Tras celebrar su 250 aniversario en 2025, esta institución del vino ha consolidado su propuesta de hospitalidad al transformar una antigua casa familiar en un pilar del enoturismo: El Grifo Hotel.
Situado en el emblemático Caserío de Mozaga --un edificio catalogado como Patrimonio Histórico--, el hotel no solo ofrece descanso en sus 12 habitaciones de encanto tradicional, sino que ahora invita a locales y viajeros a una nueva experiencia sensorial.
Se trata de El Patio Gastro Bar, un espacio diseñado bajo la premisa de 'menos es más', donde el producto local es el protagonista absoluto. Entre los maridajes destacados están Jamón ibérico cortado a cuchillo con el elegante Brut Nature Reserva, la tabla de quesos canarios con mermelada de higo, acompañados por el carácter del vino Lías y el carpaccio de picaña curada y setas, en armonía perfecta con el tinto Ariana.

UN ENTORNO CON HISTORIA
El corazón de esta propuesta es su patio central, un escenario donde la vida transcurre sin prisa. Este rincón gastronómico, abierto todos los días de 12:00 a 14:00 horas, permite disfrutar de los vinos de El Grifo en un entorno que respira la viticultura heroica de La Geria.
Es el punto de encuentro ideal para quienes buscan autenticidad, ya sea alojándose en el hotel o simplemente acercándose para disfrutar de un aperitivo de alta calidad al aire libre.

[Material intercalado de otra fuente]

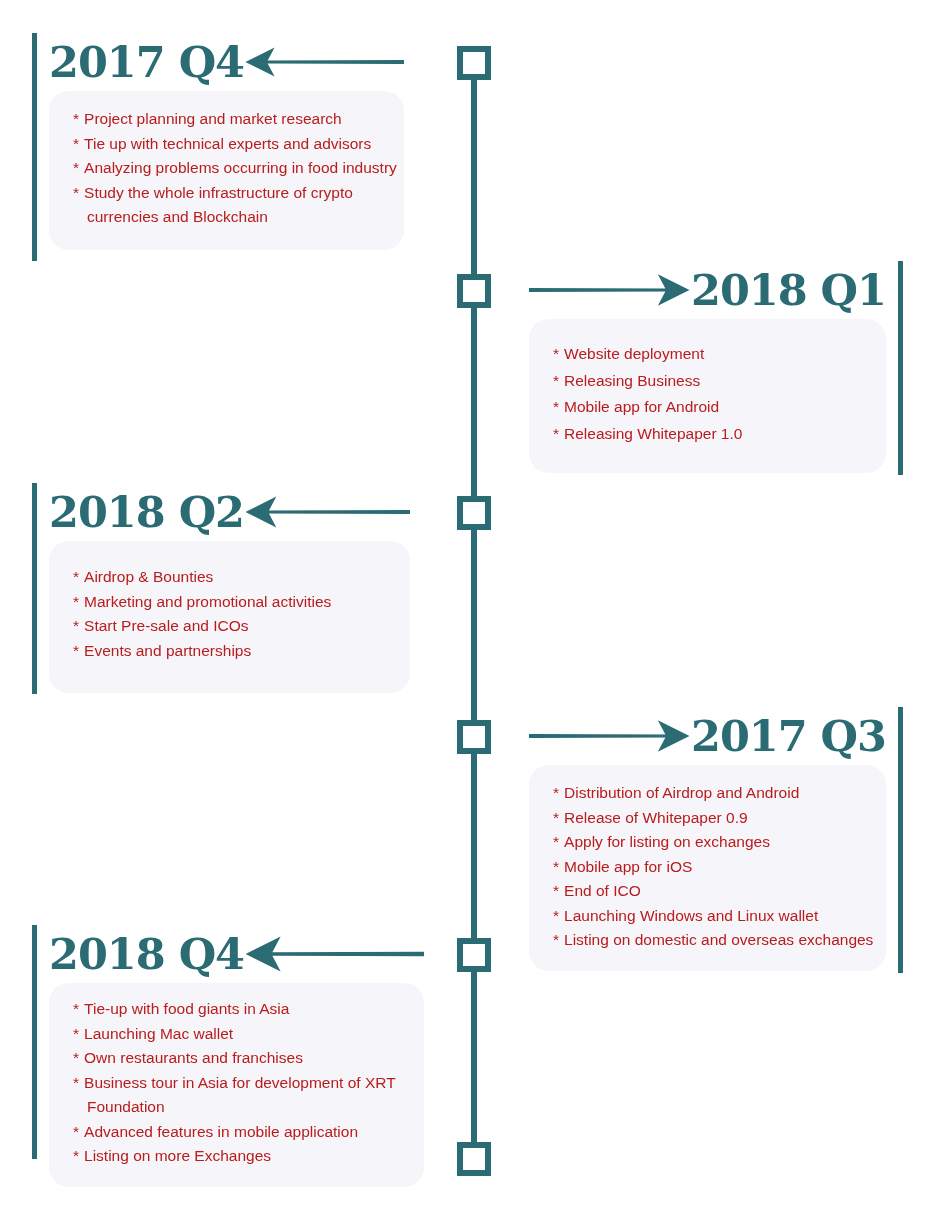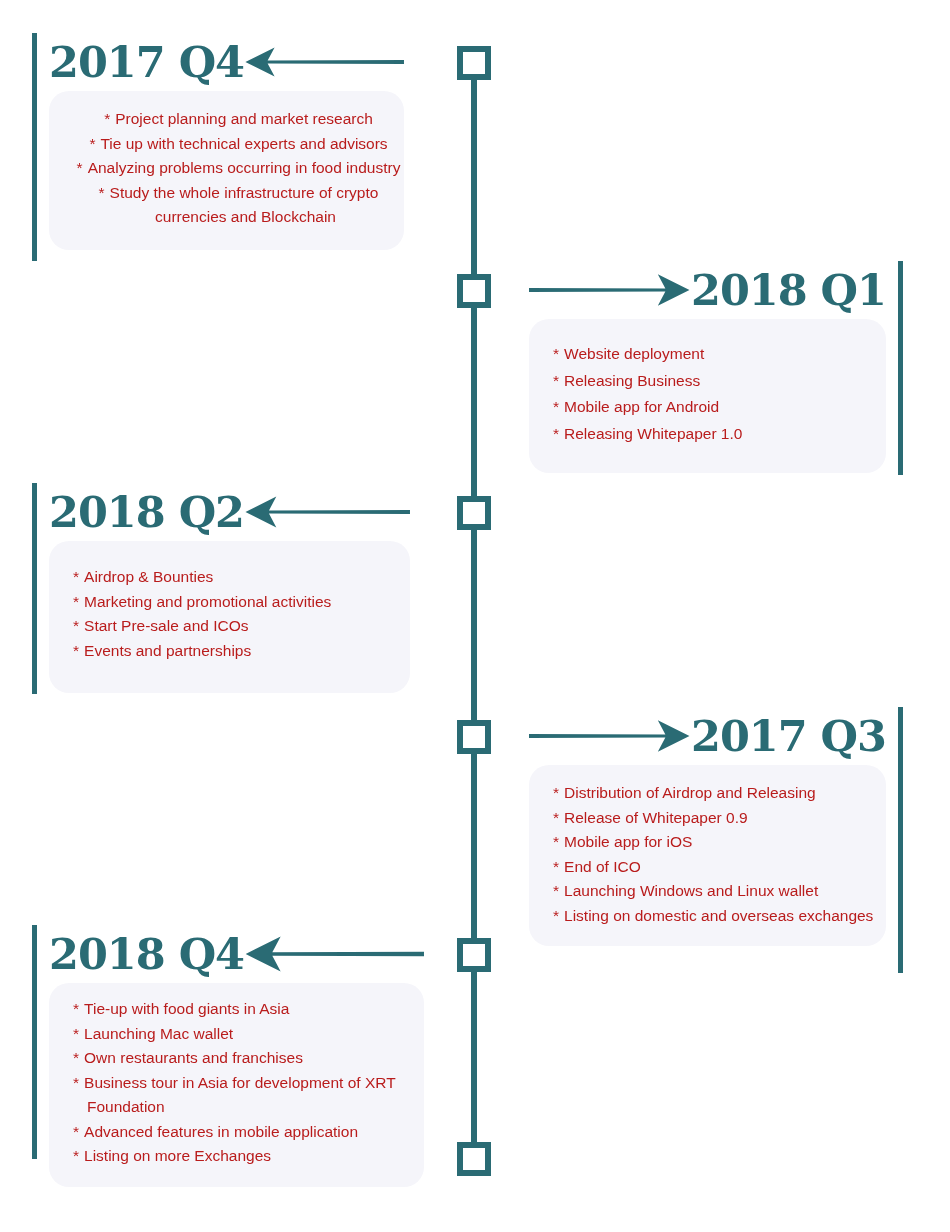"2017 Q4" #ms-2017q4 { text-align: center -> none }
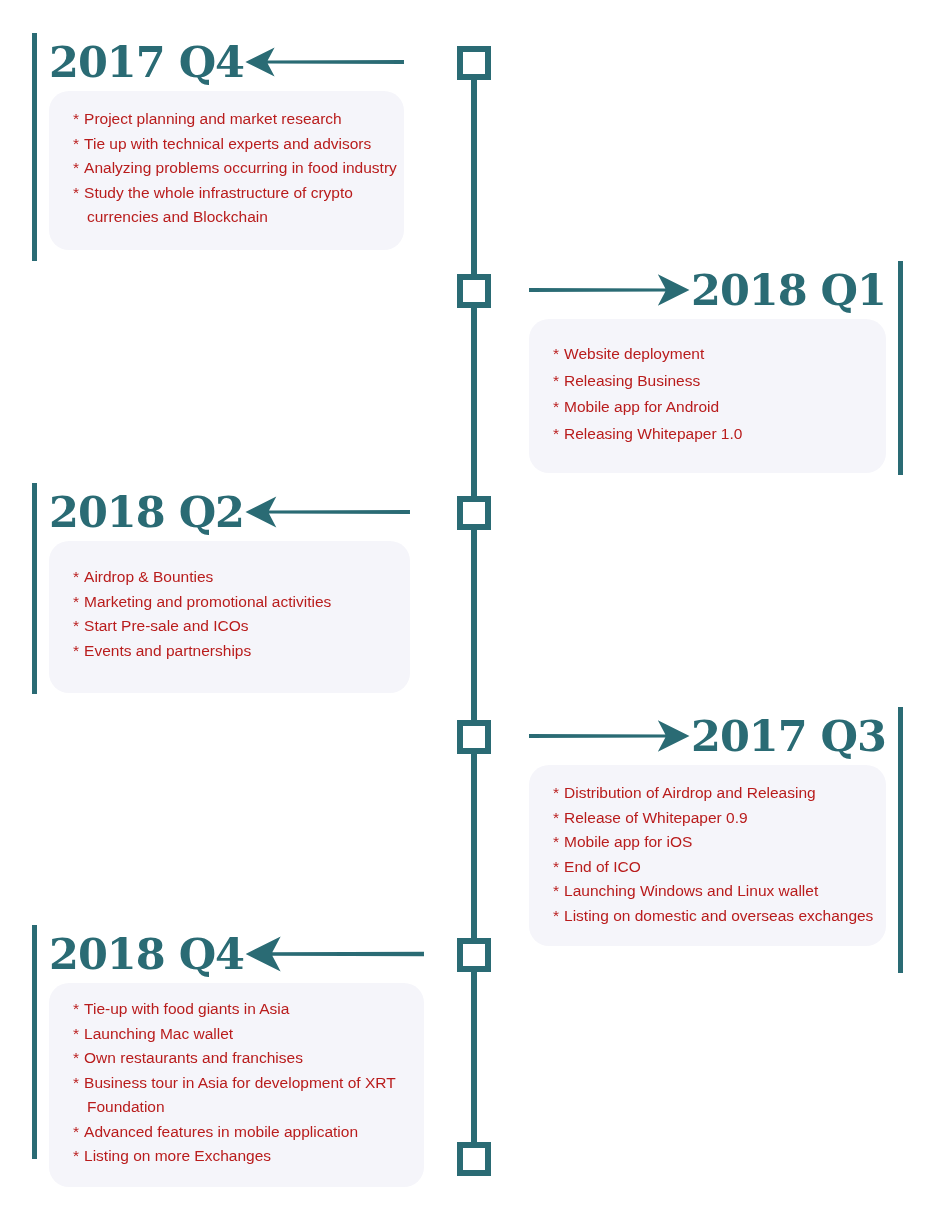"Distribution of Airdrop and Releasing" span { text: Releasing -> Android }
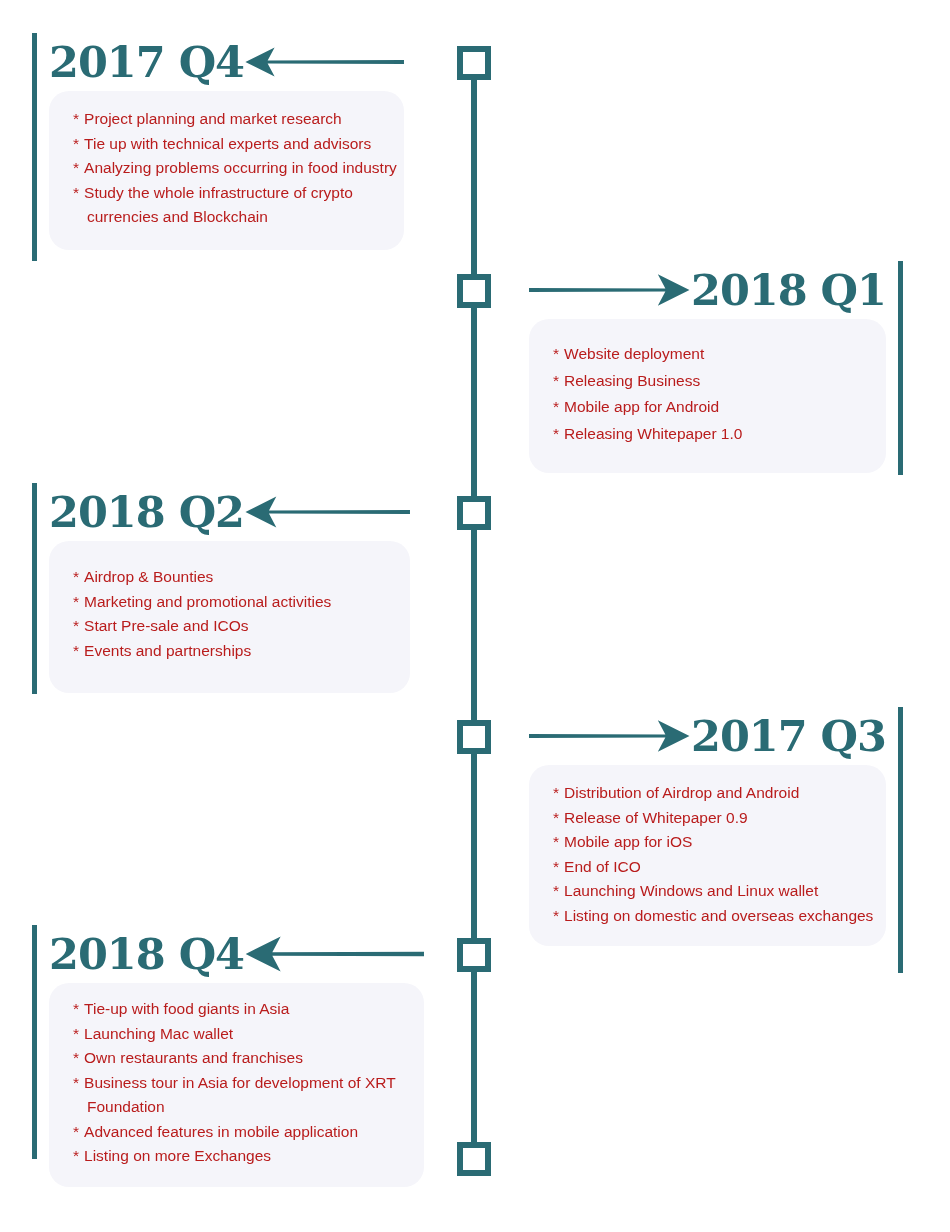"* Apply for listing on" li { html: none -> <li><span>*</span><span>Apply for listing on exchanges</span></li> }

Sin olvidar que quienes deseen una inmersión gastronómica más profunda la encuentran en el restaurante El Grifo Mozaga, también abierto al público en general, de martes a sábado a partir de las 18.00 horas. A partir de ingredientes próximos y frescos, domina la cocina canaria que se convierte en una experiencia altamente creativa y sensorial que encuentra en los vinos de la bodega más antigua de las Islas Canarias la armonía perfecta.
Un destino indispensable para comprender por qué el vino de Lanzarote es único en el mundo: una mezcla de valentía, suelo volcánico y tradición bicentenaria.